La iglesia estaba desierta y oscura... Allá lejos, en el fondo, brillaba
como una estrella perdida en el cielo de la noche una luz muribunda... la luz de
la lámpara que arde en el altar mayor... A sus reflejos debilísimos, que sólo
contribuían a hacer más visible todo el profundo horror de las sombras, vi... le
vi, madre, no lo dudéis, vi a un hombre que en silencio y vuelto de espaldas
hacia el sitio en que yo estaba recorría con una mano las teclas del órgano,
mientras tocaba con la otra sus registros... y el órgano sonaba; pero sonaba de
una manera indescriptible. Cada una de sus notas parecía un sollozo ahogado
dentro del tubo de metal, que vibraba con el aire comprimido en su hueco, y
reproducía el tono sordo, casi imperceptible, pero justo.
Y el reloj de la catedral continuaba dando la hora, y el hombre aquel
proseguía recorriendo las teclas. Yo oía hasta su respiración.
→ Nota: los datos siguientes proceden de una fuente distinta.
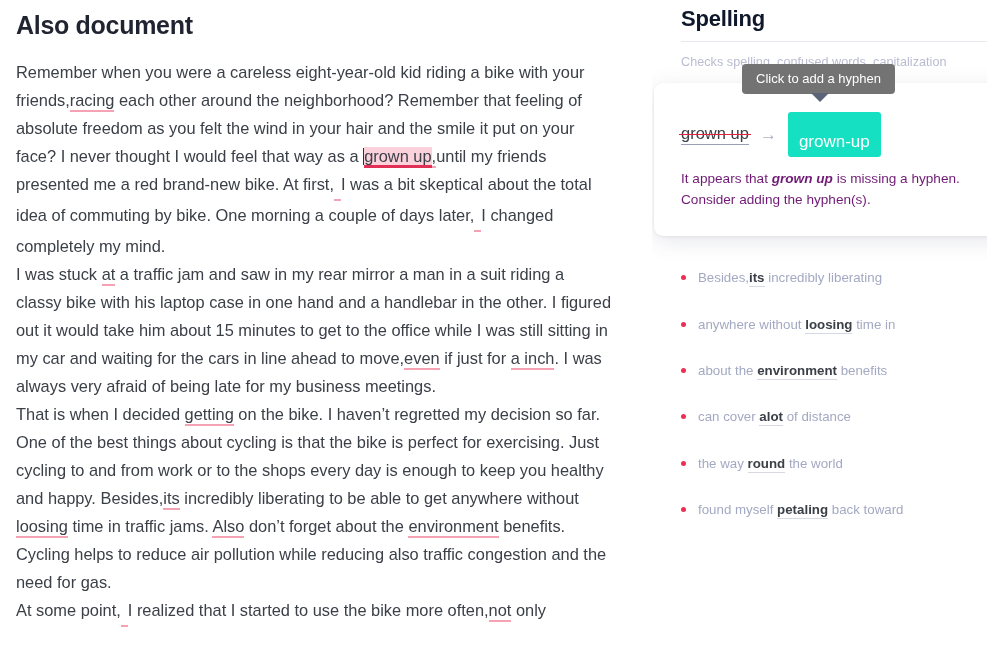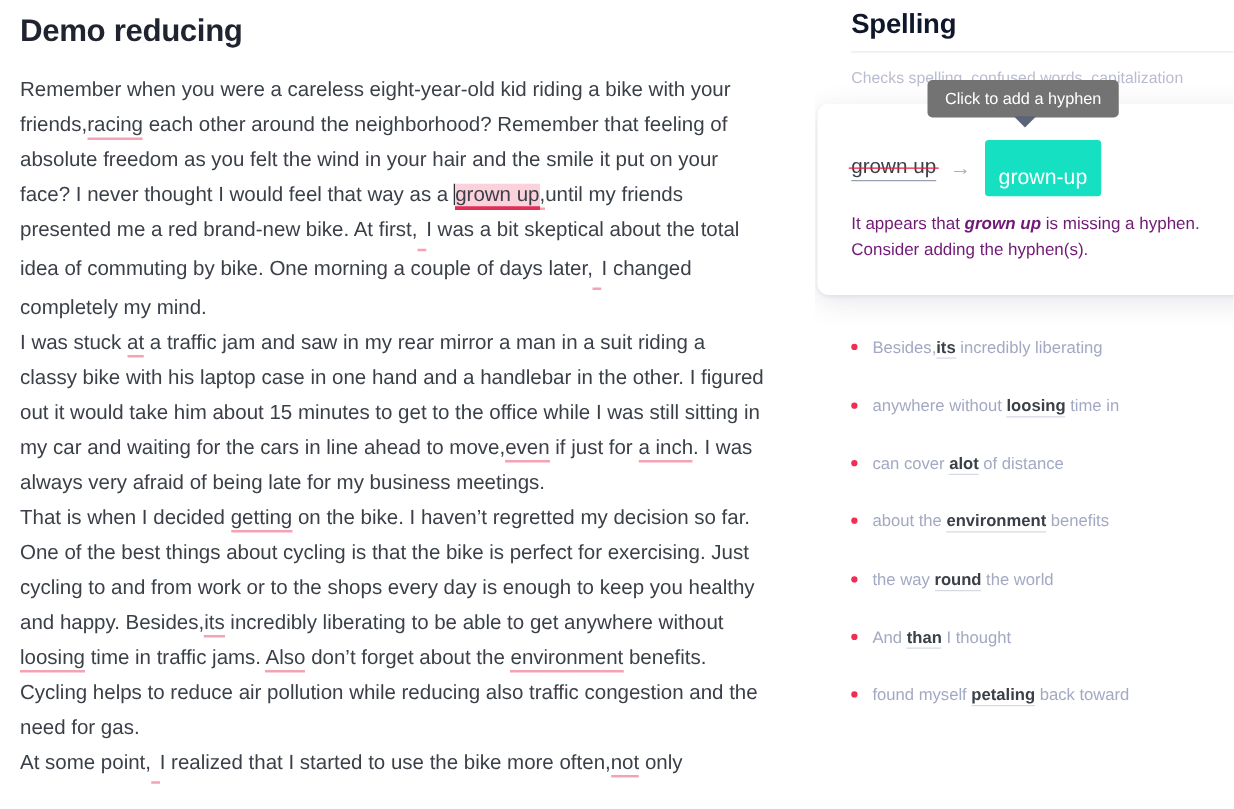--- a/index.html
+++ b/index.html
@@ -196,21 +196,21 @@
     border-bottom: 1.5px solid #d6d9e4;
     padding-bottom: 1px;
   }
 </style>
 </head>
 <body>
 
 <div id="app">
 
   <div class="doc-pane">
-    <h1 class="doc-title">Demo reducing</h1>
+    <h1 class="doc-title">Also document</h1>
     <div class="doc-body">
       <p class="doc-p">Remember when you were a careless eight-year-old kid riding a bike with your friends,<span class="err">racing</span> each other around the neighborhood? Remember that feeling of absolute freedom as you felt the wind in your hair and the smile it put on your face? I never thought I would feel that way as a <span class="caret"></span><span class="err-active">grown up</span><span class="err">,</span>until my friends presented me a red brand-new bike. At first,<span class="err-sm" style="display: inline-block; width: 7px;">&nbsp;</span>I was a bit skeptical about the total idea of commuting by bike. One morning a couple of days later,<span class="err-sm" style="display: inline-block; width: 7px;">&nbsp;</span>I changed completely my mind.</p>
       <p class="doc-p">I was stuck <span class="err">at</span> a traffic jam and saw in my rear mirror a man in a suit riding a classy bike with his laptop case in one hand and a handlebar in the other. I figured out it would take him about 15 minutes to get to the office while I was still sitting in my car and waiting for the cars in line ahead to move,<span class="err">even</span> if just for <span class="err">a inch</span>. I was always very afraid of being late for my business meetings.</p>
       <p class="doc-p">That is when I decided <span class="err">getting</span> on the bike. I haven’t regretted my decision so far. One of the best things about cycling is that the bike is perfect for exercising. Just cycling to and from work or to the shops every day is enough to keep you healthy and happy. Besides,<span class="err">its</span> incredibly liberating to be able to get anywhere without <span class="err">loosing</span> time in traffic jams. <span class="err">Also</span> don’t forget about the <span class="err">environment</span> benefits. Cycling helps to reduce air pollution while reducing also traffic congestion and the need for gas.</p>
       <p class="doc-p">At some point,<span class="err-sm" style="display: inline-block; width: 7px;">&nbsp;</span>I realized that I started to use the bike more often,<span class="err">not</span> only</p>
     </div>
   </div>
 
   <div class="side-pane">
 
@@ -230,20 +230,19 @@
         </div>
         <div class="explain">
           <span>It appears that </span><b>grown up</b><span> is missing a hyphen. Consider adding the hyphen(s).</span>
         </div>
       </div>
     </div>
 
     <ul class="issues">
         <li class="issue"><span>Besides,</span><span class="hl">its</span><span> incredibly liberating</span></li>
         <li class="issue"><span>anywhere without </span><span class="hl">loosing</span><span> time in</span></li>
+        <li class="issue"><span>about the </span><span class="hl">environment</span><span> benefits</span></li>
         <li class="issue"><span>can cover </span><span class="hl">alot</span><span> of distance</span></li>
-        <li class="issue"><span>about the </span><span class="hl">environment</span><span> benefits</span></li>
         <li class="issue"><span>the way </span><span class="hl">round</span><span> the world</span></li>
-        <li class="issue"><span>And </span><span class="hl">than</span><span> I thought</span></li>
         <li class="issue"><span>found myself </span><span class="hl">petaling</span><span> back toward</span></li>
       </ul>
   </div>
 </div>
 
 </body></html>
El horror había helado la sangre de mis venas; sentía en mi cuerpo
como un frío glacial y en mis sienes fuego... Entonces quise gritar, pero no
pude. El hombre aquel había vuelto la cara y me había mirado.., digo mal, no
me había mirado, porque era ciego... ¡Era mi padre!
¡Bah!, hermana, desechad esas fantasías con que el enemigo malo
procura turbar las imaginaciones débiles... Rezad un Paternóster y un
Avemaría al arcángel San Miguel, jefe de las milicias celestiales, para que os
asista contra los malos espíritus. Llevad al cuello un escapulario tocado en la
reliquia de San Pacomio, abogado contra las tentaciones, y marchad, marchad
a ocupar la tribuna del órgano; la Misa va a comenzar, y ya esperan con
impaciencia los fieles... Vuestro padre está en el cielo, y desde allí, antes que
daros sustos, bajará a inspirar a su hija en esta ceremonía solemne, para el
objeto de tan especial devoción.
La priora fue a ocupar su sillón en el coro en medio de la Comunidad. La
hija de maese Pérez abrió con mano temblorosa la puerta de la tribuna para
sentarse en el banquillo del órgano, y comenzó la Misa.
Comenzó la Misa y prosiguió sin que ocurriese nada de notable hasta
que llegó la consagración. En aquel momento sonó el órgano, y al mismo
tiempo que el órgano un grito de la hija de maese Pérez.
La superiora, las monjas y algunos de los fieles corrieron a la tribuna.
¡Miradle! ¡Miradle! -decía la joven fijando sus desencajados ojos en el
banquillo, de donde se había levantado asombrada para agarrarse con sus
manos convulsas al barandal de la tribuna.
Todo el mundo fijó sus miradas en aquel punto. El órgano estaba solo, y
no obstante, el órgano seguía sonando... sonando como sólo los arcángeles
podrían imitarlo en sus raptos de místico alborozo.
-¡No os lo dije yo una y mil veces, mi señora doña Baltasara, no os lo
dije yo!... ¡Aquí hay busilis! Oídlo; ¡qué!, ¿no estuvisteis anoche en la Misa del
Gallo? Pero, en fin, ya sabréis lo que pasó. En toda Sevilla no se habla de otra
cosa... El señor arzobispo está hecho y con razón una furia... Haber dejado de
asistir a Santa Inés; no haber podido presenciar el portento... y ¿para qué?,
para oír una cencerrada; porque personas que lo oyeron dicen que lo que hizo
el dichoso organista de San Bartolomé en la catedral no fue otra cosa...
-Si lo decía yo. Eso no puede haberlo tocado el bisojo, mentira... aquí
hay busilis, y el busilis era, en efecto, el alma de maese Pérez.